The path was in good condition, and there is railing alongside the pretty blue water creek.
Aspen trees and Douglas Fir Trees lined the track and the Mountains. We did see marks on them where something had been clawing, would it be a Bear? Well, we didn't meet "Mr. Bear!"
10 minutes later, and we were in a small canyon, formed less than ten thousand years ago when the glaciers began to retreat from the park. It was spectacular, the pathway as well, as the path was hanging over the edge, and we went through tunnels, quite exciting!
The rushing, roaring water of the creek was right beside me.
There are 7 Waterfalls, the 1st ones, "the Lower Falls", were just 20mins walk from the start, and very easy to reach [1km] These are a spectacular 20 metre high cascade, with the viewing platform nearly underneath the falls on the other side of a natural tunnel, carved into the hillside by the rushing waters.
The trail follows the canyon’s edge for another kilometre, passing by five smaller waterfalls and pools.
Near the final descent to the Upper Falls, watch the white limestone cliffs across the canyon for bighorn sheep and mountain goats, they are often here in Spring & Autumn.
At 2.7 kms, I reached the 40metre Upper Falls, where a viewing platform has been built out over the creek so you can get a good look at them. In Winter, these Falls freeze, I would love to see that!
You can continue onto the Inkpots, I didn't.
If you can, walk to the Upper Falls, you will find it is well worth the effort.
Allow about 2 hours for a return journey.
We came across the Weeping Wall on our drive along the Icefield's Parkway.
Small streams of water were tumbling and spraying down the vertical walls of Cirrus Mountain from snowfields above. The streams are very small, even so, it is still an impressive site to see water pouring over cliffs this tall.
I wonder if they ever have a lot more water running over the sides, I have only seen photo's like what I have taken.
You can't miss them, as once again, they are close to the road.
A stop on the Icefield's Parkway to view Bow Lake and Crowfoot Glacier is a must.
We turned into the driveway of Num-Ti-Jah Lodge, and from here, we had wonderful views of the Glacier.
It is one of the few places where there is accommodation available enroute to Jasper.
We were able to buy some lunch here, and sat at the picnic table enjoying the most wonderful views.
A cheeky "Clark's Nutcracker" bird, came to share our meal!

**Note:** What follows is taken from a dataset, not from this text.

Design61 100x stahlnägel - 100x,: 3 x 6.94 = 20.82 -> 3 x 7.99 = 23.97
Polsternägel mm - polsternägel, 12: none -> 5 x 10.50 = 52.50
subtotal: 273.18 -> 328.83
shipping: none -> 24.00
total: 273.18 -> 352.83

At Lake Louise, our party of 2 adults and 3 teenagers hiked up to Lake Agnes and the Plain of the Six Glaciers to the teahouse at the Six Glaciers. Great homemade soup with scones and tea at the teahouse. What a view! A must do for any hikers in your group.
Also hiked near Moraine Lake to the Larch Valley viewpoint, just short of Sentinel Pass (didn't leave enough time or energy for Sentinel Pass but would do that next time.) Larch Valley is another great hike. Both hikes doable in 3 hours with a moderate elevation gain.

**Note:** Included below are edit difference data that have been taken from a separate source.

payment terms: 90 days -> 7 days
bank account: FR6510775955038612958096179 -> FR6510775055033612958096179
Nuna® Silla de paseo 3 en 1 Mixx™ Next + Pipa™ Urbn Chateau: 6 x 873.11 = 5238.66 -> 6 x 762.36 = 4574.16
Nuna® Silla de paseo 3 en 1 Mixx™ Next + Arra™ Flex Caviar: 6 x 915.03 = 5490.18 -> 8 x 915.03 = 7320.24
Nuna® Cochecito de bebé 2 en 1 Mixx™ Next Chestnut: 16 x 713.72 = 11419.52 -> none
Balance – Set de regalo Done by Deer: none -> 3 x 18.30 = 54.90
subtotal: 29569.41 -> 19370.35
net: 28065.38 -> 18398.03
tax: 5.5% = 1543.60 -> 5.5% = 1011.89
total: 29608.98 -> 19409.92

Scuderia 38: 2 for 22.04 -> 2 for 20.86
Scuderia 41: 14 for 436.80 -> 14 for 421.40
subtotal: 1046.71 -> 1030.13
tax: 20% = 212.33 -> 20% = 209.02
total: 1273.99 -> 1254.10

We also tried zip-lining our Kicking Horse River in Yoho National Park, about an hour away from town of Banff. Expensive for only one true zip-line station across the river with two intro stations. Wouldn't do that again.

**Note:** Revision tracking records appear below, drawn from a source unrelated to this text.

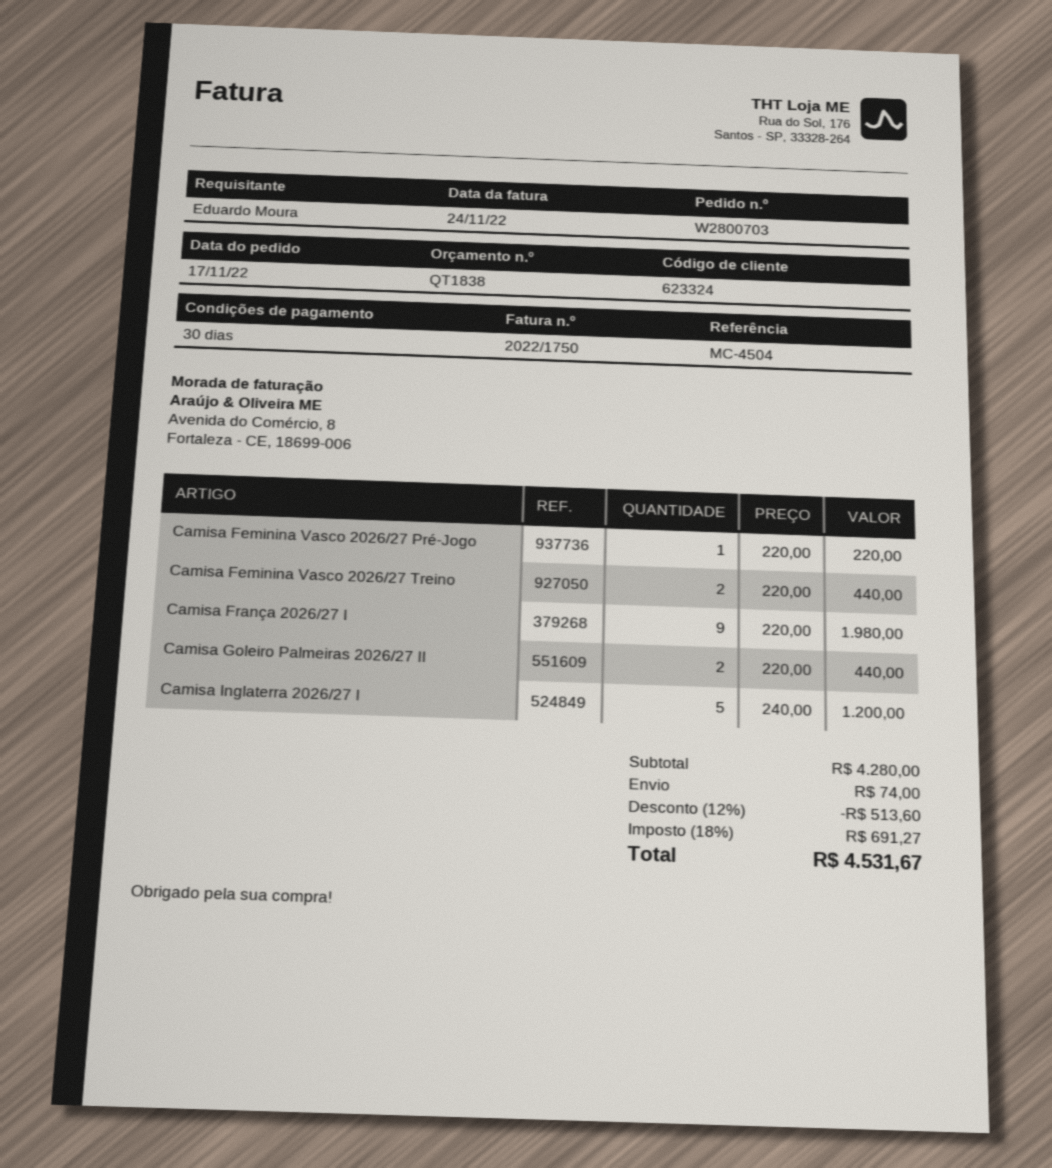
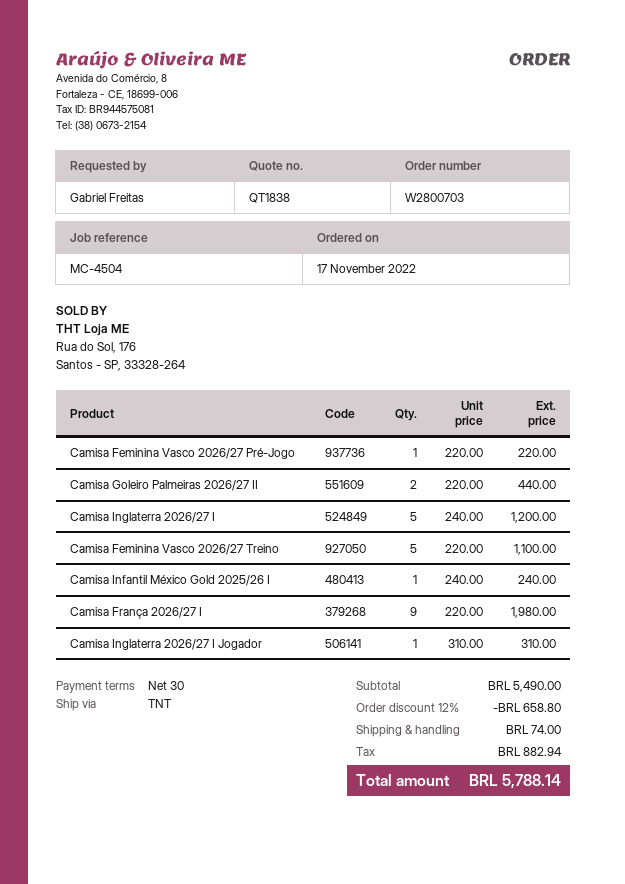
ordered by: Eduardo Moura -> Gabriel Freitas
Camisa Feminina Vasco 2026/27 Treino: 2 x 220.00 = 440.00 -> 5 x 220.00 = 1100.00
Camisa Infantil México Gold 2025/26 I: none -> 1 x 240.00 = 240.00
Camisa Inglaterra 2026/27 I Jogador: none -> 1 x 310.00 = 310.00
subtotal: 4280.00 -> 5490.00
discount: 12% = 513.60 -> 12% = 658.80
tax: 691.27 -> 882.94
total: 4531.67 -> 5788.14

Still-water kayaking on the Bow River was really nice and peaceful. Didn't see enough wildlife but it was nice. The guide, Astrid, was great too. Booked through the Banff Adventures outfit on Bear St.
Bow Falls are located a bit farther down from the Banff Springs Hotel. They are not as impressive as the other falls we saw in Jasper National Park but still worth a visit. According to Wikipedia they were featured in the Marilyn Monroe movie River of No Return.
This seems to be where the beautiful aquamarine color of the water starts to be seen. We noticed it in the Bow River and at the falls. The hike to Bow Falls goes up the Bow River and winds back into Banff.